Critique de
EF
"Un condamné à mort s’est échappé" est un film de Bresson et qui dit «film de Bresson» dit «film pas comme les autres». Celui-ci est le dernier avant le virage radical entrepris avec "Pickpocket" trois ans plus tard. C’est une œuvre parfaitement enthousiasmante. Unité de lieu (hormis la première et la dernière scène), mise en scène épurée, travail incroyable sur le son, cri pour la liberté… La mise en scène d’abord : elle est admirable en ceci qu’elle privilégie (comme cela est annoncé Bresson au début de son film) le rendu visuel du strict nécessaire.
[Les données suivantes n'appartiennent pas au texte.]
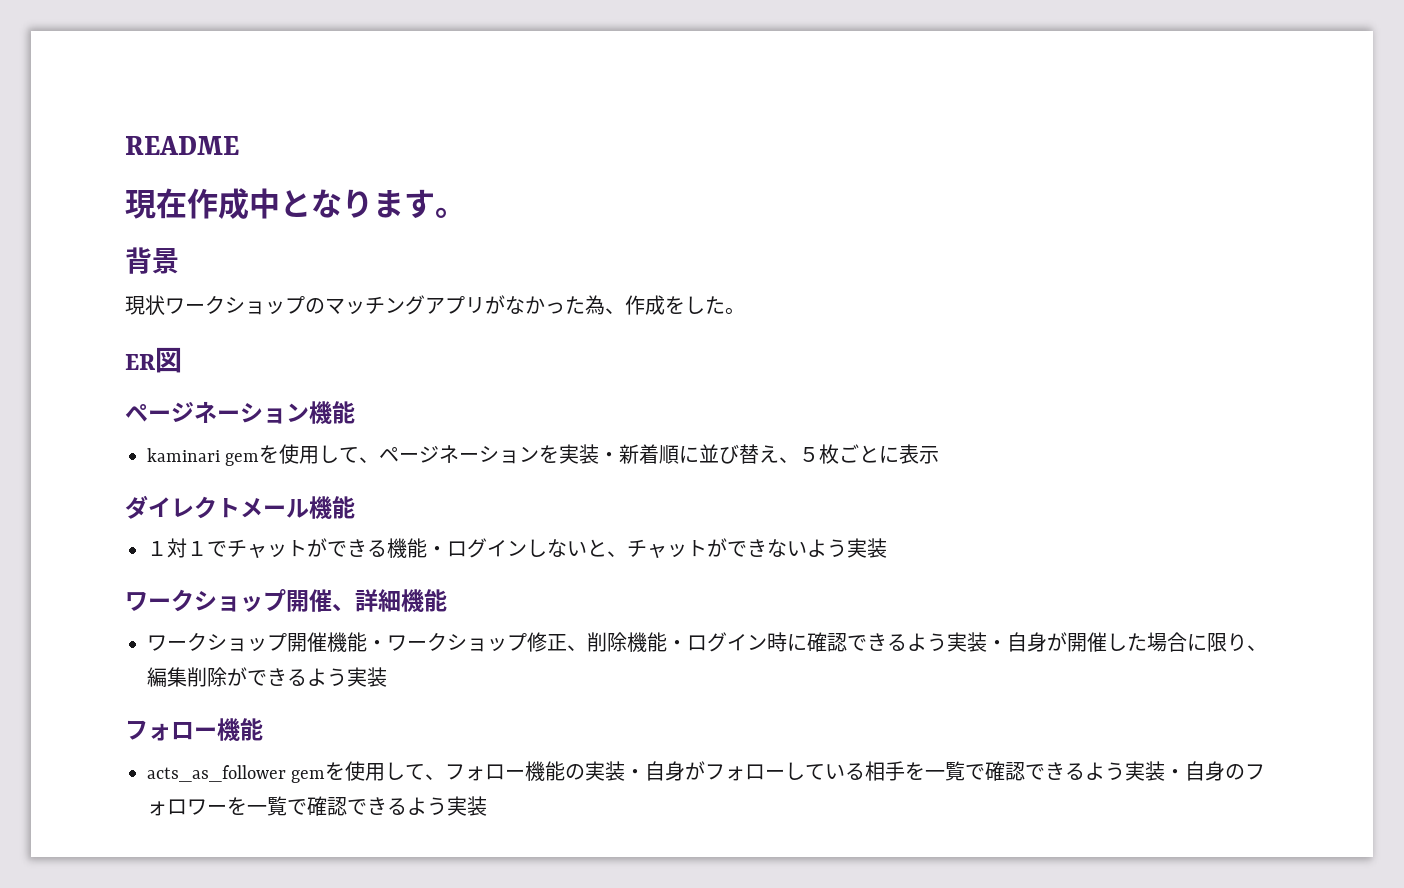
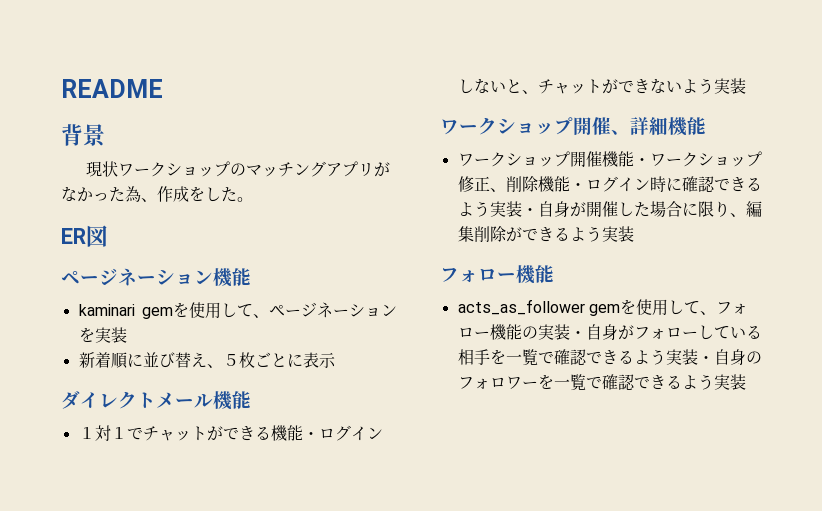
- 現在作成中となります。
- kaminari gemを使用して、ページネーションを実装・新着順に並び替え、５枚ごとに表示
+ kaminari gemを使用して、ページネーションを実装
+ 新着順に並び替え、５枚ごとに表示

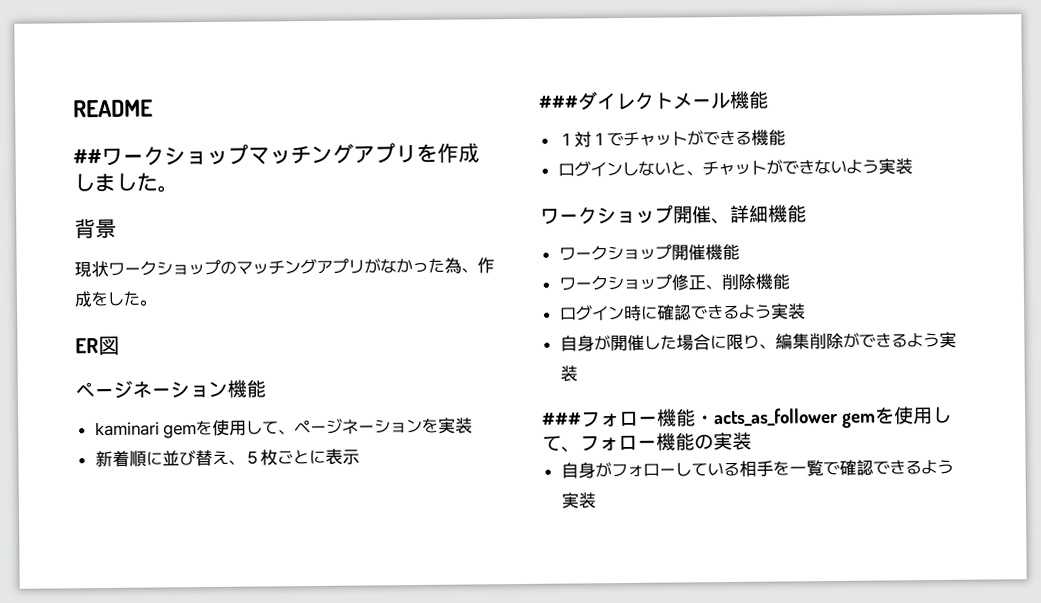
+ ##ワークショップマッチングアプリを作成しました。
- ダイレクトメール機能
+ ###ダイレクトメール機能
- １対１でチャットができる機能・ログインしないと、チャットができないよう実装
+ １対１でチャットができる機能
+ ログインしないと、チャットができないよう実装
- ワークショップ開催機能・ワークショップ修正、削除機能・ログイン時に確認できるよう実装・自身が開催した場合に限り、編集削除ができるよう実装
- フォロー機能
- acts_as_follower gemを使用して、フォロー機能の実装・自身がフォローしている相手を一覧で確認できるよう実装・自身のフォロワーを一覧で確認できるよう実装
+ ワークショップ開催機能
+ ワークショップ修正、削除機能
+ ログイン時に確認できるよう実装
+ 自身が開催した場合に限り、編集削除ができるよう実装
+ ###フォロー機能・acts_as_follower gemを使用して、フォロー機能の実装
+ 自身がフォローしている相手を一覧で確認できるよう実装

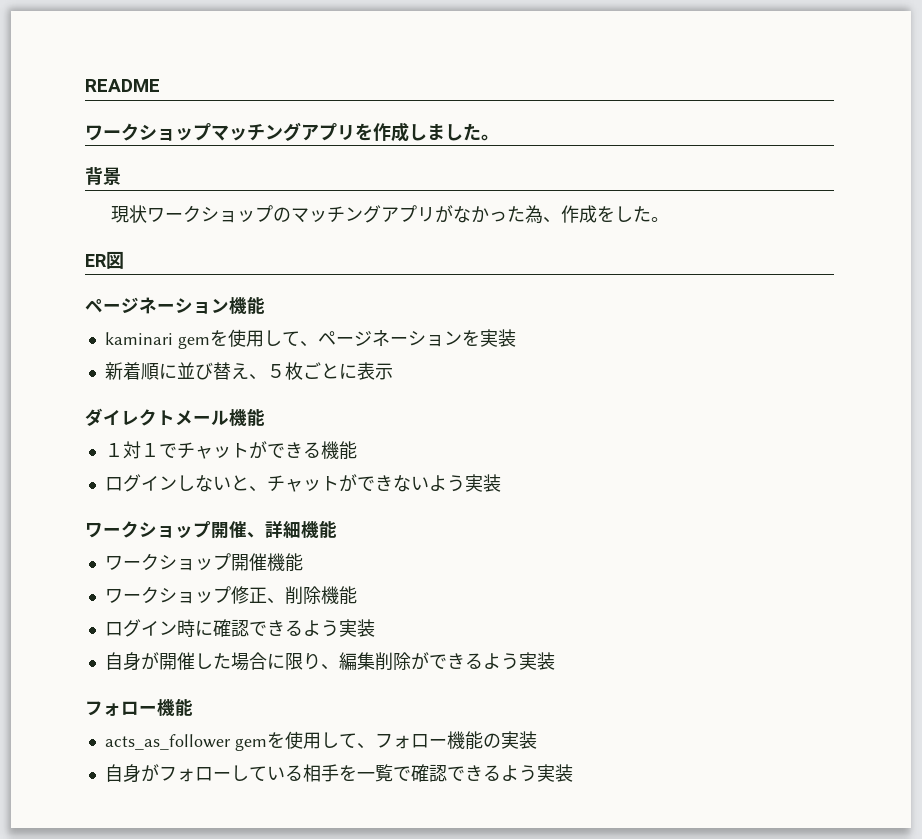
- ##ワークショップマッチングアプリを作成しました。
+ ワークショップマッチングアプリを作成しました。
- ###ダイレクトメール機能
+ ダイレクトメール機能
  自身が開催した場合に限り、編集削除ができるよう実装
- ###フォロー機能・acts_as_follower gemを使用して、フォロー機能の実装
+ フォロー機能
+ acts_as_follower gemを使用して、フォロー機能の実装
Ce rendu possède toutes les qualités que l’on connait chez le réalisateur, il n’y a pas un cadrage ou une inclinaison de caméra qui ne soit justifié(e). C’est précis et savant. C’est l’œuvre d’un maître, c’est incontestable. Le son ensuite : il a une importance considérable dans "Un condamné à mort s’est échappé". C’est lui qui donne vie aux personnages, c’est lui qui traduit l’espoir de Fontaine d’une évasion, les angoisses aussi (les coups de mitraille, le bruit de la porte qu’il tente de faire céder avec sa cuiller, le «toc toc» contre le mur pour communiquer avec son voisin, le bruit de l’eau synonyme de douche – sommaire – libératrice etc...). La narration (une voix-off austère du personnage principal) tient elle aussi de cette rigoureuse linéarité que l’on aurait tort de considérer comme ennuyeuse car elle est le gage de la véracité de l’œuvre. "Un condamné..." est un film authentiquement artistique ce qui ne l’empêche pas de conserver une grande force dans son propos. C’est l’histoire d’une quête obstinée d’un homme pour ce qu’il a de plus cher : sa liberté. A méditer et à revoir.